Most data science workflows look the same: run pandas-profiling for a quick summary, switch to scikit-learn for preprocessing, try a handful of models with PyCaret or LazyPredict, then stitch SHAP plots together in a notebook. By the time you have answers, you have imported 3-5 separate libraries, written hundreds of lines of glue code, and lost the thread that connects your data findings to your modelling decisions.

DissectML (dissectml) closes that gap. It is a single, unified pipeline that runs deep exploratory data analysis, pre-model intelligence checks (leakage detection, readiness scoring, algorithm recommendations), a multi-model battle arena, cross-model statistical comparison, and publication-ready HTML report generation -- all driven by a consistent API. Three function calls replace three notebooks.


Key Features

Exploratory Data Analysis

  • Unified correlation matrix -- Pearson, Cramer's V, and point-biserial correlation computed together and rendered in a single heatmap, regardless of column types.

  • Missing data intelligence -- Little's MCAR test plus MAR/MNAR classification, with automatic imputation strategy recommendations tailored to each column.

  • Statistical test battery -- Normality, independence, and variance tests auto-selected based on data type and sample size.

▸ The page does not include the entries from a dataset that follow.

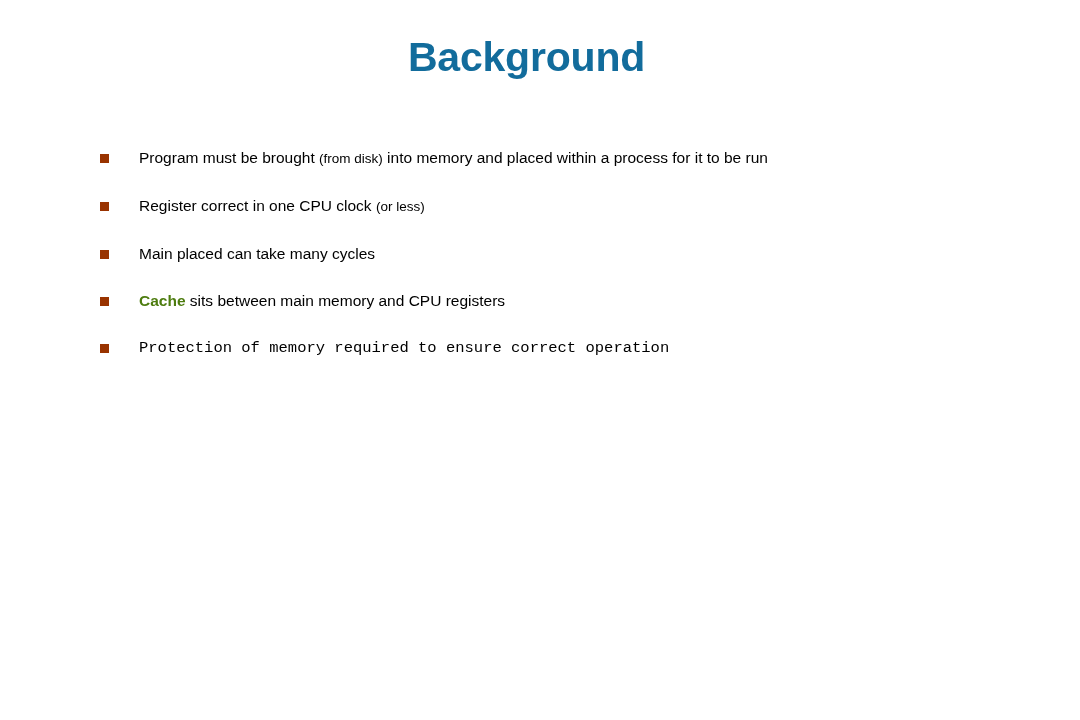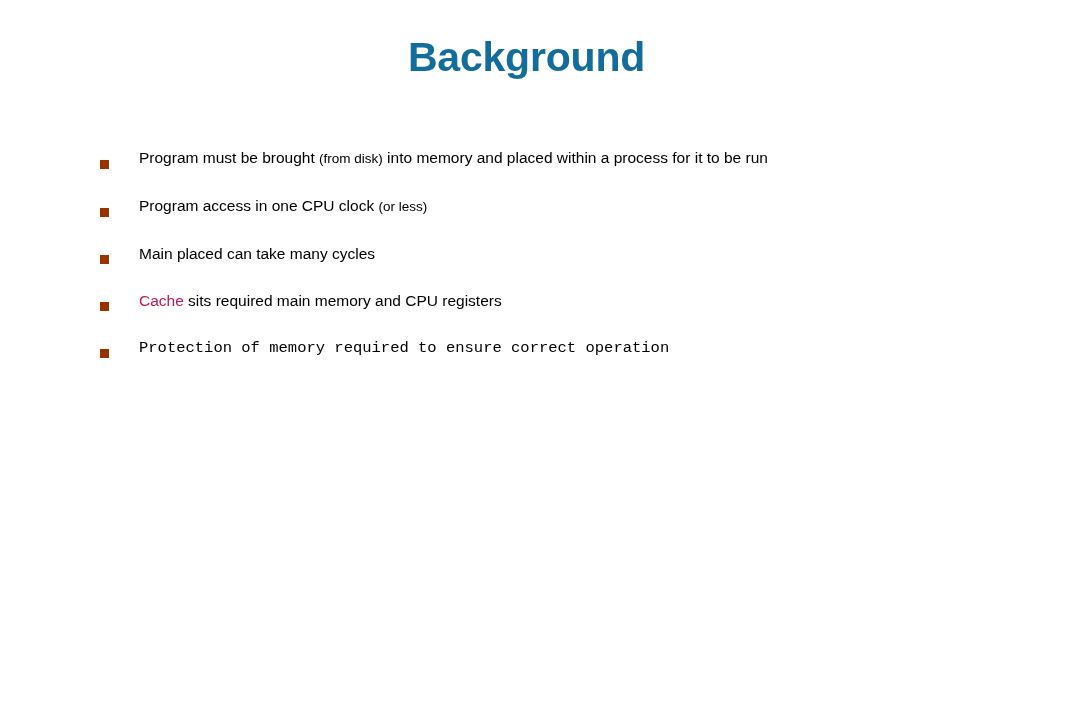--- a/index.html
+++ b/index.html
@@ -47,7 +47,7 @@
   .bullet-row {
     position: relative;
     display: flex;
-    align-items: flex-end;
+    align-items: flex-start;
     min-height: 20px;
     margin-bottom: 27px;
   }

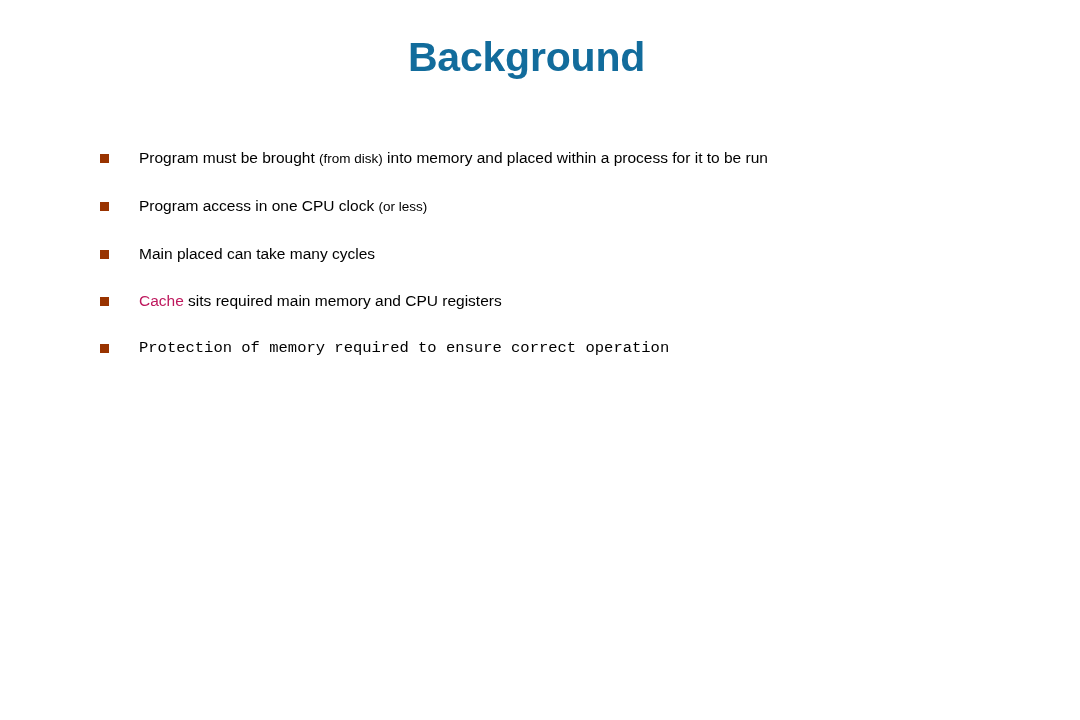--- a/index.html
+++ b/index.html
@@ -100,7 +100,7 @@
       </div>
       <div class="bullet-row">
         <span class="bullet-marker"></span>
-        <span class="bullet-text"><span>Program access in one CPU clock </span><span class="small-note">(or less)</span></span>
+        <span class="bullet-text"><span>Register correct in one CPU clock </span><span class="small-note">(or less)</span></span>
       </div>
       <div class="bullet-row">
         <span class="bullet-marker"></span>

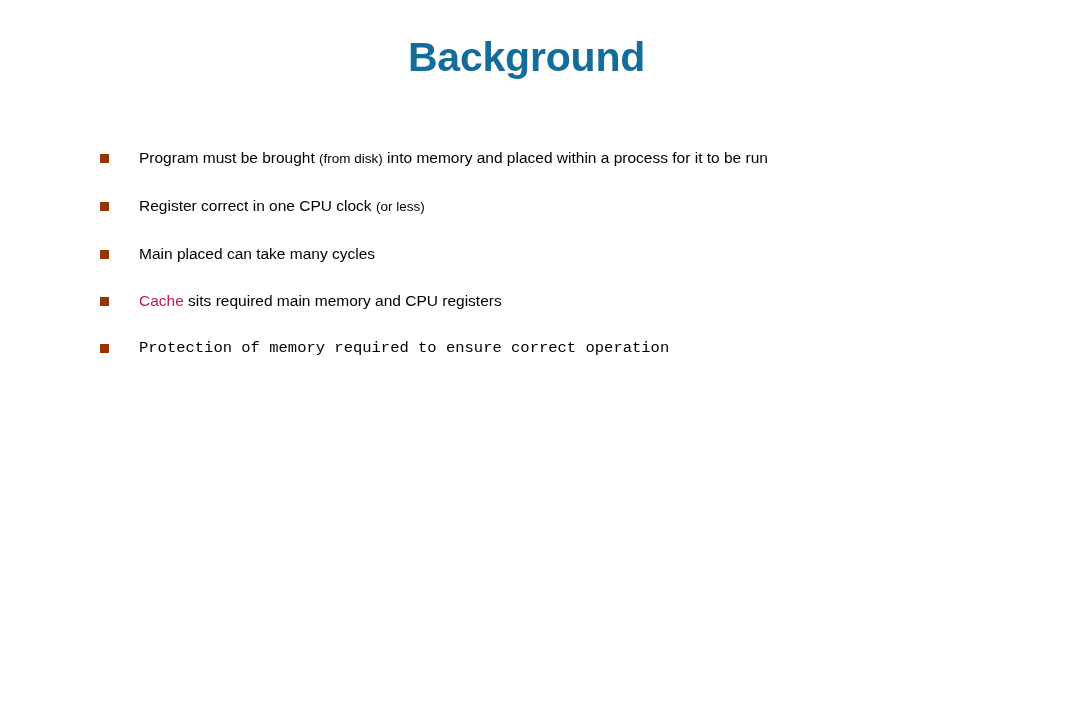--- a/index.html
+++ b/index.html
@@ -82,8 +82,8 @@
   }
 
   .kw {
-    color: #be185d;
-    font-weight: normal;
+    color: #4d7c0f;
+    font-weight: bold;
   }
 </style>
 </head>

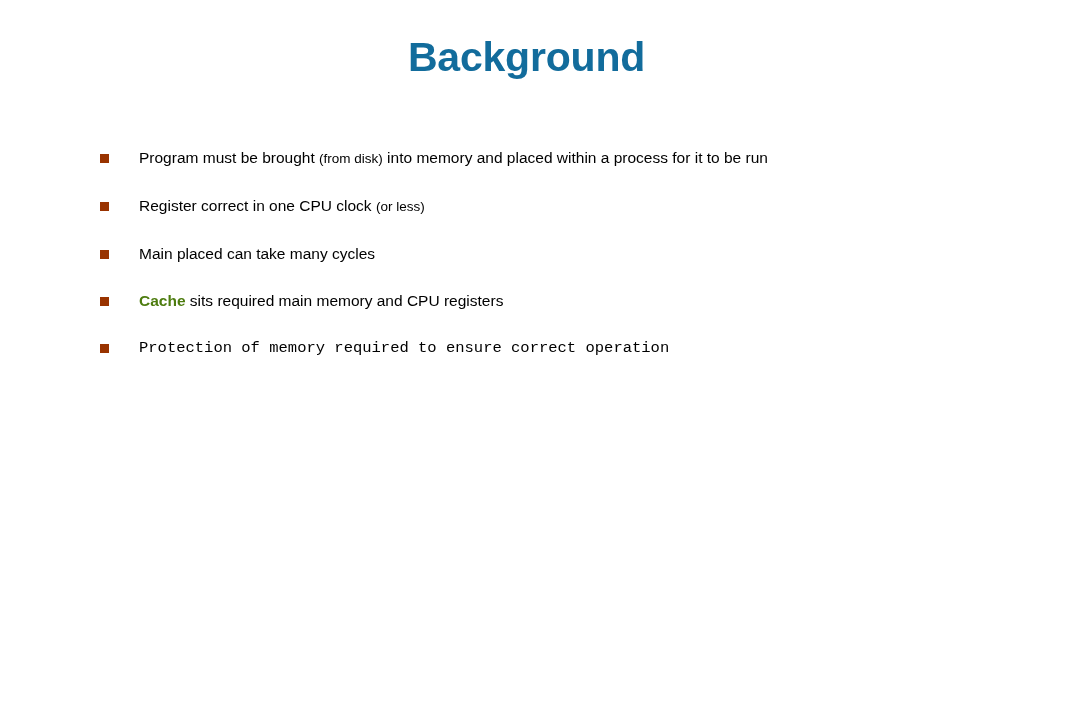--- a/index.html
+++ b/index.html
@@ -108,7 +108,7 @@
       </div>
       <div class="bullet-row">
         <span class="bullet-marker"></span>
-        <span class="bullet-text"><span class="kw">Cache</span><span> sits required main memory and CPU registers</span></span>
+        <span class="bullet-text"><span class="kw">Cache</span><span> sits between main memory and CPU registers</span></span>
       </div>
       <div class="bullet-row">
         <span class="bullet-marker"></span>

No manual test selection required.

  • Auto cluster discovery -- K-Means and DBSCAN with automatically tuned parameters (elbow method, silhouette scoring) to surface natural groupings in your data.

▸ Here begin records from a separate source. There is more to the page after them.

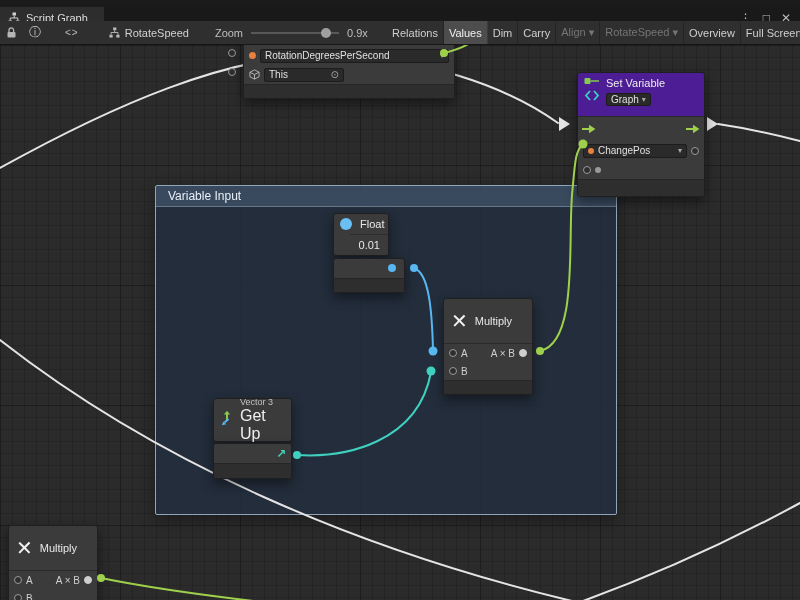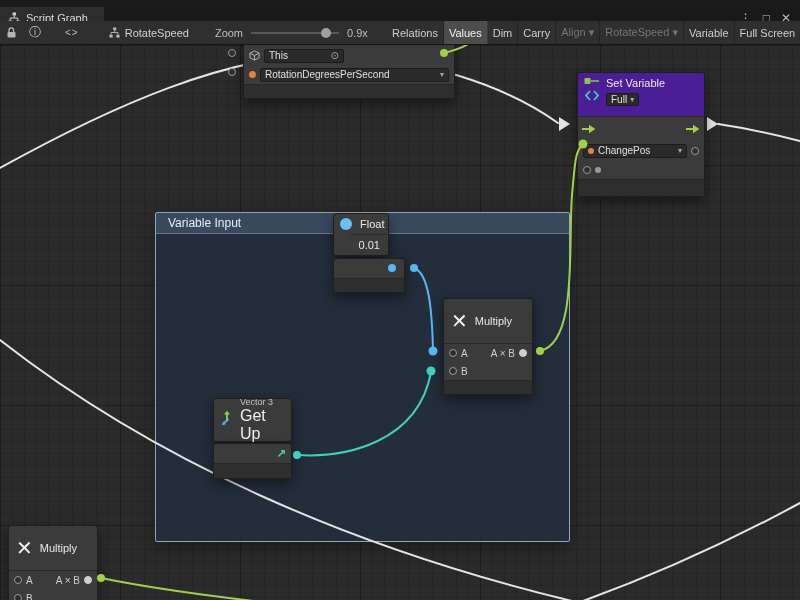--- a/index.html
+++ b/index.html
@@ -176,7 +176,7 @@
       <div class="tbb">Carry</div>
       <div class="tbb disabled">Align ▾</div>
       <div class="tbb disabled">RotateSpeed ▾</div>
-      <div class="tbb">Variable</div>
+      <div class="tbb">Overview</div>
       <div class="tbb">Full Screen</div>
     </div>
   </div>

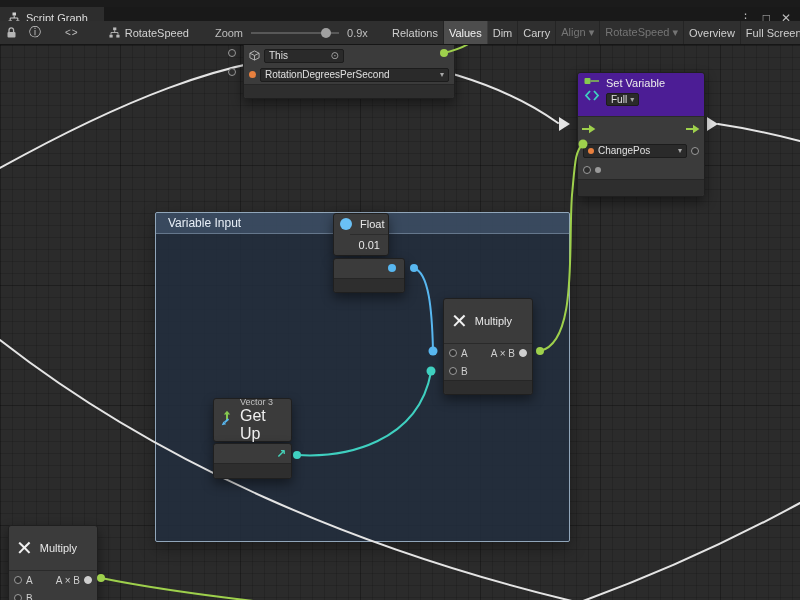--- a/index.html
+++ b/index.html
@@ -203,22 +203,22 @@
 
     <div class="node getvar">
       <div class="nrow">
-        <span>
-          <svg width="11" height="11" viewBox="0 0 12 12">
-              <path d="M6 1 L11 3.5 V8.5 L6 11 L1 8.5 V3.5 Z" fill="none" stroke="#b9b9b9"></path>
-              <path d="M1 3.5 L6 6 L11 3.5 M6 6 V11" fill="none" stroke="#b9b9b9"></path>
-            </svg>
-        </span>
-        <span class="chip" style="width:80px;flex:none">
-          <span>This</span>
-          <span class="picker">⊙</span>
-        </span>
-      </div>
-      <div class="nrow">
         <span class="vdot"></span>
         <span class="chip">
           <span>RotationDegreesPerSecond</span>
           <span class="dd">▾</span>
+        </span>
+      </div>
+      <div class="nrow">
+        <span>
+          <svg width="11" height="11" viewBox="0 0 12 12">
+              <path d="M6 1 L11 3.5 V8.5 L6 11 L1 8.5 V3.5 Z" fill="none" stroke="#b9b9b9"></path>
+              <path d="M1 3.5 L6 6 L11 3.5 M6 6 V11" fill="none" stroke="#b9b9b9"></path>
+            </svg>
+        </span>
+        <span class="chip" style="width:80px;flex:none">
+          <span>This</span>
+          <span class="picker">⊙</span>
         </span>
       </div>
       <div class="nfoot"></div>

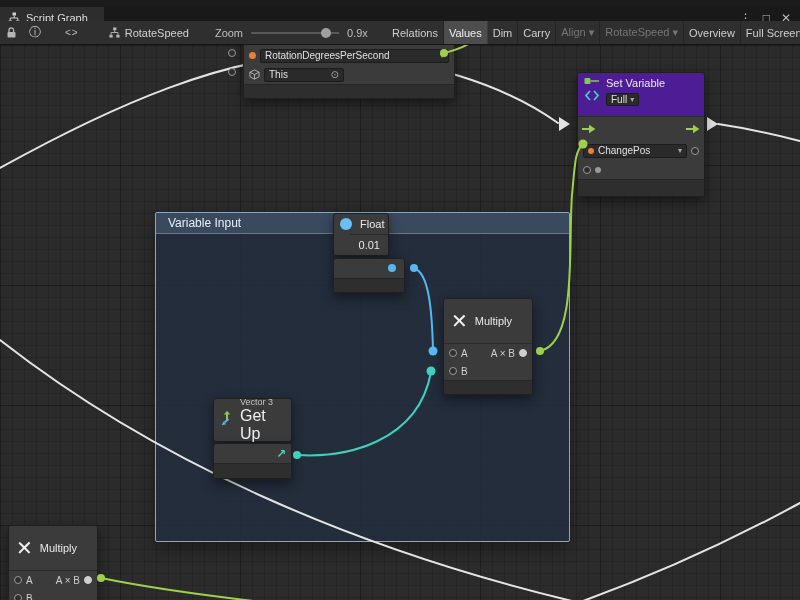--- a/index.html
+++ b/index.html
@@ -237,7 +237,7 @@
         <div>
           <div class="sv-title">Set Variable</div>
           <span class="chip scope-chip">
-            <span>Full</span>
+            <span>Graph</span>
             <span class="dd">▾</span>
           </span>
         </div>

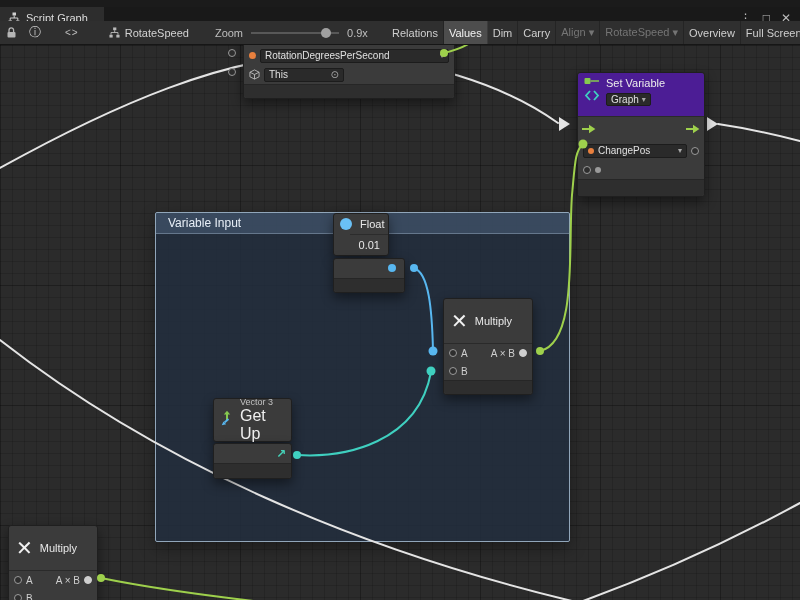--- a/index.html
+++ b/index.html
@@ -53,9 +53,9 @@
   .wt{fill:none;stroke:#3fd0c0;stroke-width:2;stroke-linecap:round;}
   .ct{fill:#3fd0c0;}
 
-  .group{position:absolute;left:155px;top:140px;width:415px;height:330px;
+  .group{position:absolute;left:155px;top:140px;width:462px;height:330px;
          background:rgba(34,46,64,.8);border:1px solid #91a6ba;border-radius:2px;
-         box-shadow:0 6px 16px rgba(0,0,0,.35);box-sizing:border-box;margin-top:27px;}
+         box-shadow:0 6px 16px rgba(0,0,0,.35);box-sizing:border-box;}
   .group-header{height:20px;background:rgba(84,108,138,.45);display:flex;align-items:center;
                 padding:0 12px;color:#e8eff7;font-size:12px;border-bottom:1px solid rgba(145,166,186,.5);}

  • Feature interaction and non-linearity detection -- Identifies non-linear relationships and interaction effects that linear models would miss.

Pre-Model Intelligence

  • Target leakage detection -- Four-pronged analysis covering correlation leakage, mutual information leakage, temporal leakage, and derived-feature leakage.

  • Data readiness score -- A 0-100 composite score with waterfall breakdown showing exactly what is dragging your data quality down (missing values, cardinality, class balance, outliers, and more).

  • Algorithm recommendations -- A rules engine that maps your EDA findings (data size, feature types, non-linearity, multicollinearity) to a ranked list of recommended model families.

Model Comparison

  • 36-model battle arena -- 19 classifiers and 17 regressors (plus optional XGBoost, LightGBM, and CatBoost) trained and evaluated with parallel cross-validation in a single call.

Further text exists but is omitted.